Of the 33 tropical cyclones and 65 total areas of investigation, 18 storms attained typhoon status, which was below the yearly average of 19. At least nine other tropical systems never exceeded tropical storm intensity operationally. Most of the systems were noted to have developed within the typical spawning grounds for typhoons originating from easterly waves within the Intertropical Convergence Zone; the exceptions were Ellen and Georgia which developed from cold-core troughs extending southward into the tropical latitudes. Of the 18 typhoons that formed, five were first detected within 300 mi of the island of Guam.
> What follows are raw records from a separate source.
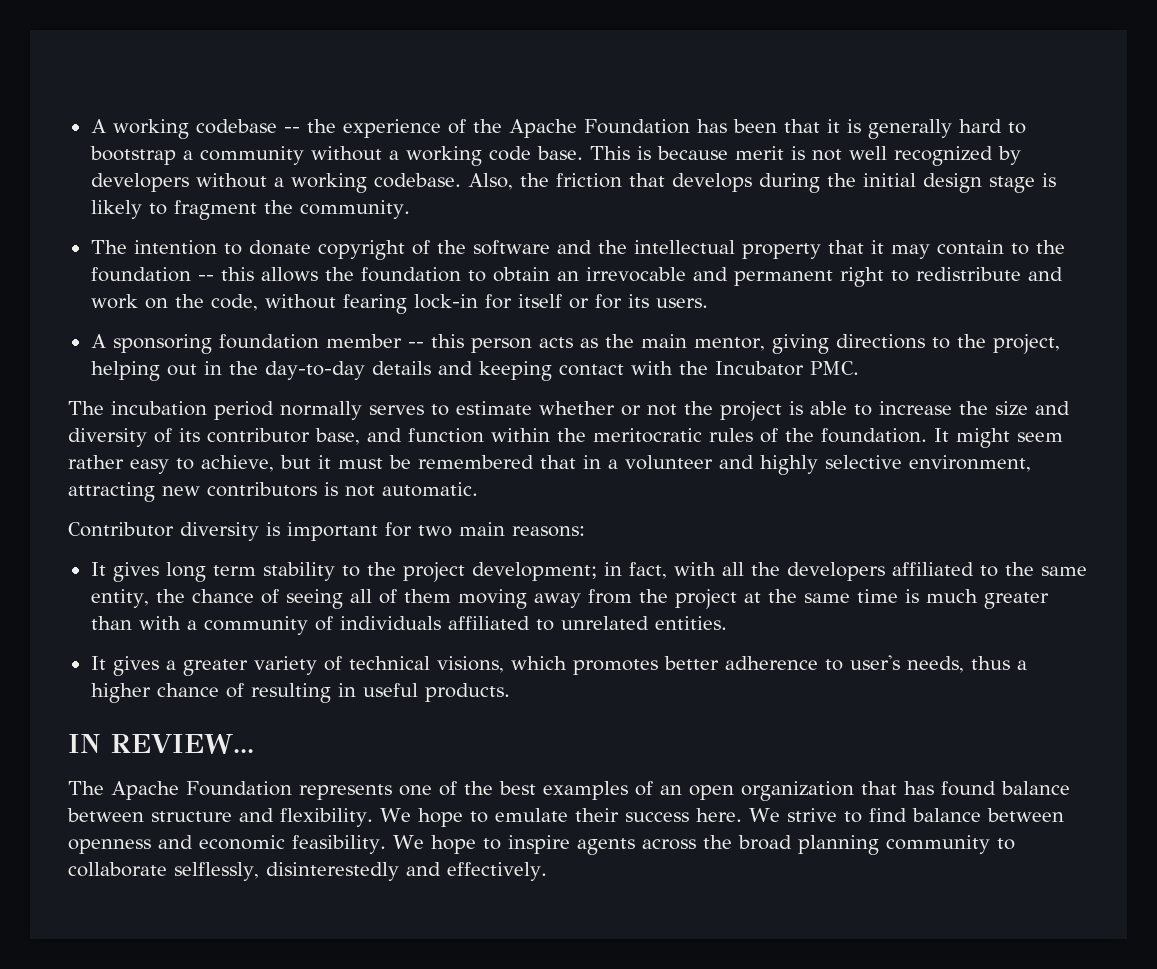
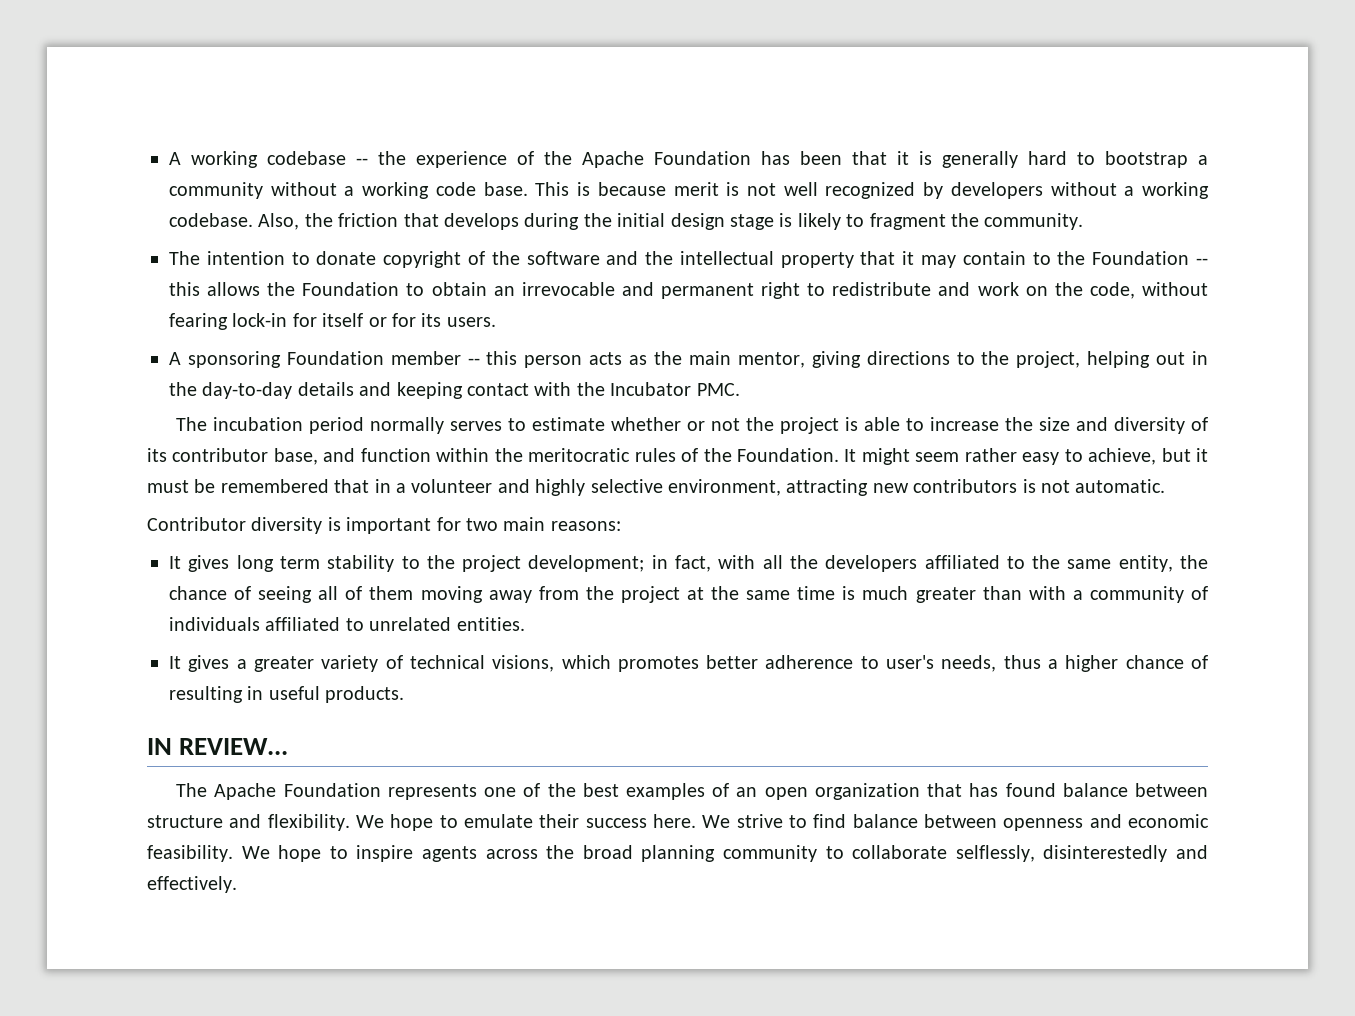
[90,267,191,282] foundation -> [1092,251,1190,265] Foundation
[360,267,461,282] foundation -> [302,282,400,296] Foundation
[218,334,319,349] foundation -> [286,351,384,365] Foundation
[821,428,927,443] foundation. -> [736,448,839,462] Foundation.

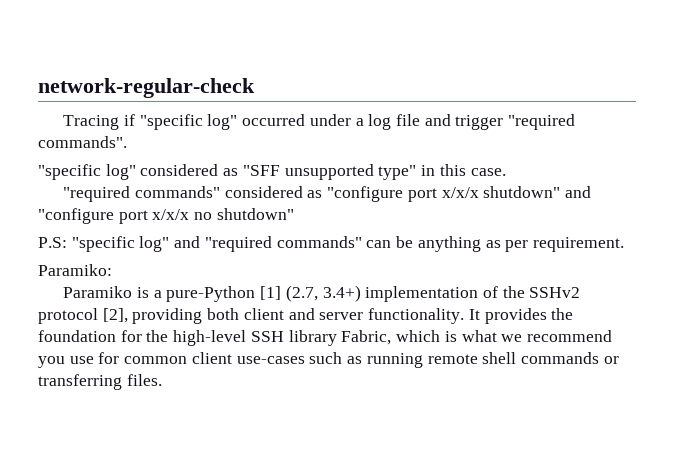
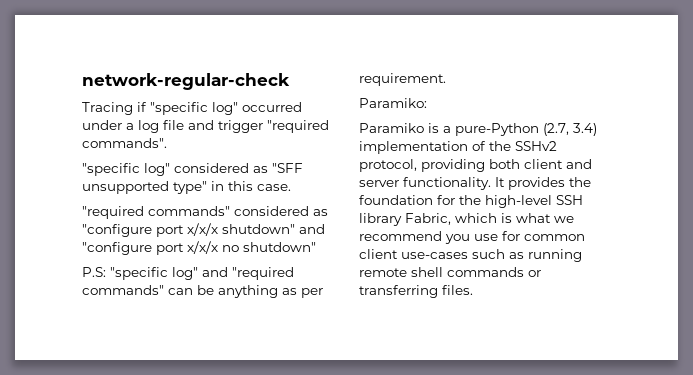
[260,285,361,302] [1] (2.7, 3.4+) -> [543,123,597,136] (2.7, 3.4)
[38,308,128,324] protocol [2], -> [359,159,417,172] protocol,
Three of the typhoons developed at a slow rate, while three others rapidly intensified to typhoon status within hours. Only four typhoons were small in diameter, while at least three typhoons developed to large sizes and became the dominant tropical features during the season. Two of the typhoons — Joan and Vera — featured sea-level pressures below 900 millibars and were the most intense tropical cyclones during the season, each featuring winds of 190 mph or greater. Of the total number of typhoons, 215 reconnaissance missions were flown into the storms, including 3,799 observations and 391 total fixes. The average track error for each advisory for storms during the season was 63.9 mi for 12-hour forecasts and 301.6 mi for 48-hour forecasts.

== Systems ==
=== Tropical Storm Ruby ===

The first tropical storm of the season was detected on February 27 about 300 mi south of Yap with winds of 60 mi/h. Moving erratically westward, Ruby maintained intensity until it passed 90 mi south of Palau on February 28, when it began to weaken and move to the west-northwest. Ruby weakened to below tropical storm intensity on March 1 and then turned to the southwest. It dissipated later on the same day 300 mi east of Mindanao.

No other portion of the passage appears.